What this task involves
Retype the data that follows exactly. No pictures belong in the copy.

- Opening Delimiter -

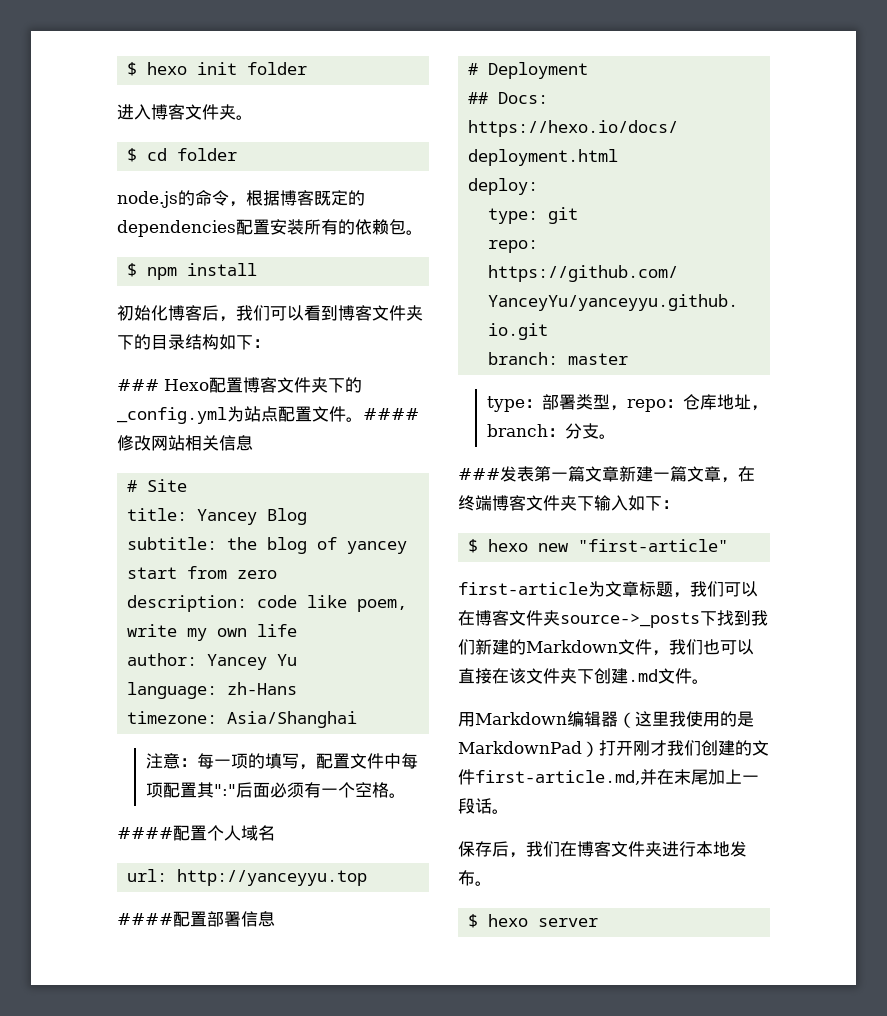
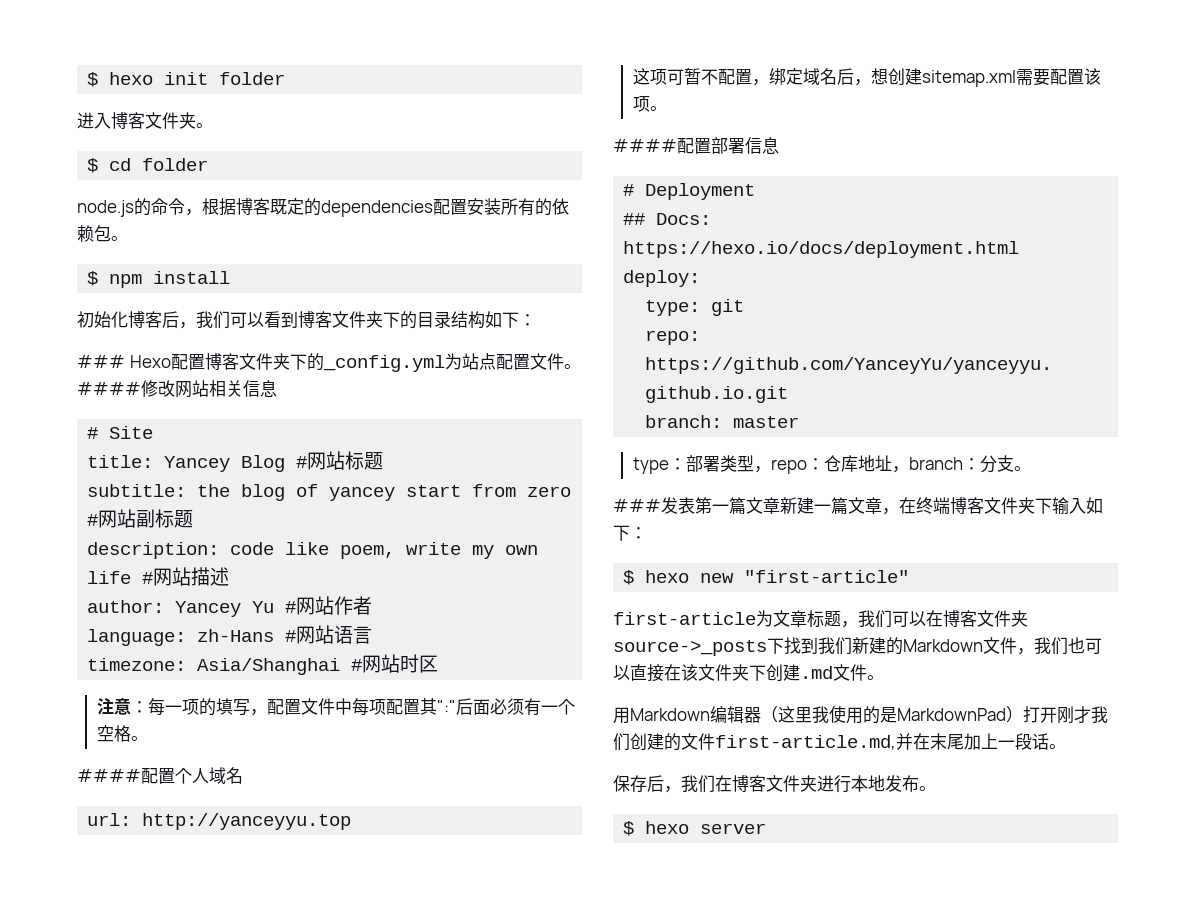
- title: Yancey Blog
+ title: Yancey Blog #网站标题
- subtitle: the blog of yancey start from zero
+ subtitle: the blog of yancey start from zero #网站副标题
- description: code like poem, write my own life
+ description: code like poem, write my own life #网站描述
- author: Yancey Yu
+ author: Yancey Yu #网站作者
- language: zh-Hans
+ language: zh-Hans #网站语言
- timezone: Asia/Shanghai
+ timezone: Asia/Shanghai #网站时区
+ 这项可暂不配置，绑定域名后，想创建sitemap.xml需要配置该项。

- Closing Delimiter -

Output below
- title: Yancey Blog
+ title: Yancey Blog #网站标题
- subtitle: the blog of yancey start from zero
+ subtitle: the blog of yancey start from zero #网站副标题
- description: code like poem, write my own life
+ description: code like poem, write my own life #网站描述
- author: Yancey Yu
+ author: Yancey Yu #网站作者
- language: zh-Hans
+ language: zh-Hans #网站语言
- timezone: Asia/Shanghai
+ timezone: Asia/Shanghai #网站时区
+ 这项可暂不配置，绑定域名后，想创建sitemap.xml需要配置该项。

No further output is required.